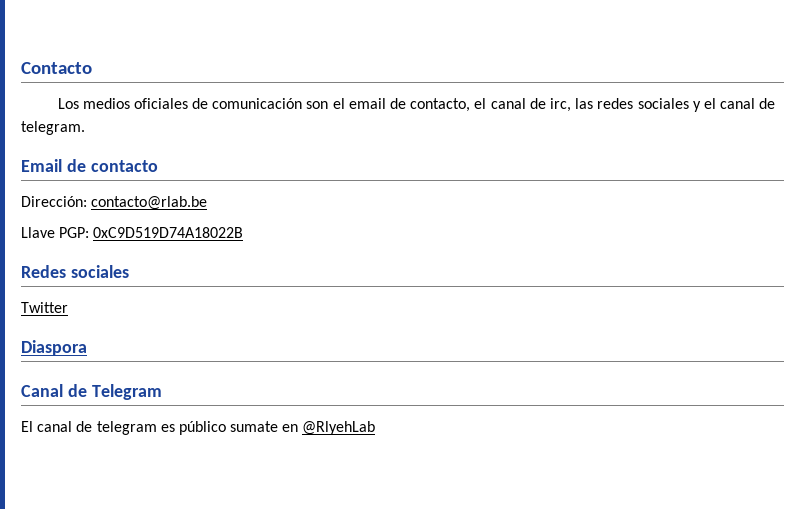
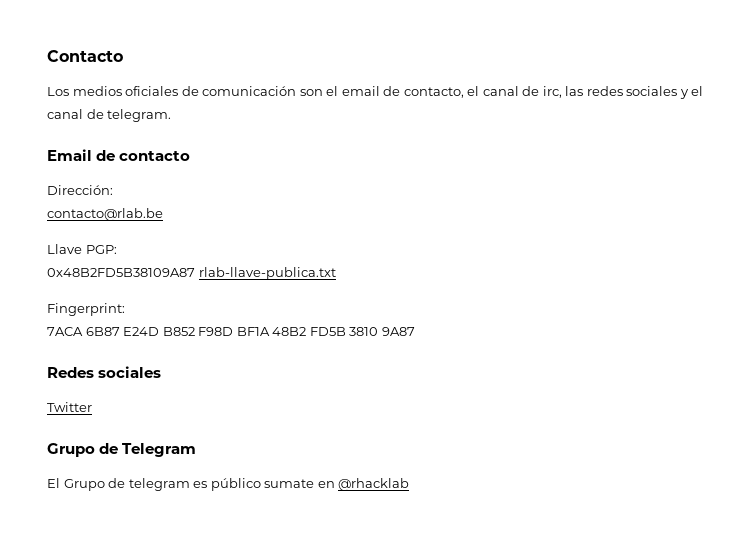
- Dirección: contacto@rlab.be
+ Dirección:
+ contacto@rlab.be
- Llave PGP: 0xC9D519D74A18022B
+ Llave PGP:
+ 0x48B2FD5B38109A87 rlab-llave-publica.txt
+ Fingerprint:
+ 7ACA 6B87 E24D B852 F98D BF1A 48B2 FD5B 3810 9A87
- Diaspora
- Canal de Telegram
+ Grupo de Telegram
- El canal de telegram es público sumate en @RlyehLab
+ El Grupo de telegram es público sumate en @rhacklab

=== Directions ===
Omit the pictures; restate every entry word for word.

=== Written solution ===
- Dirección: contacto@rlab.be
+ Dirección:
+ contacto@rlab.be
- Llave PGP: 0xC9D519D74A18022B
+ Llave PGP:
+ 0x48B2FD5B38109A87 rlab-llave-publica.txt
+ Fingerprint:
+ 7ACA 6B87 E24D B852 F98D BF1A 48B2 FD5B 3810 9A87
- Diaspora
- Canal de Telegram
+ Grupo de Telegram
- El canal de telegram es público sumate en @RlyehLab
+ El Grupo de telegram es público sumate en @rhacklab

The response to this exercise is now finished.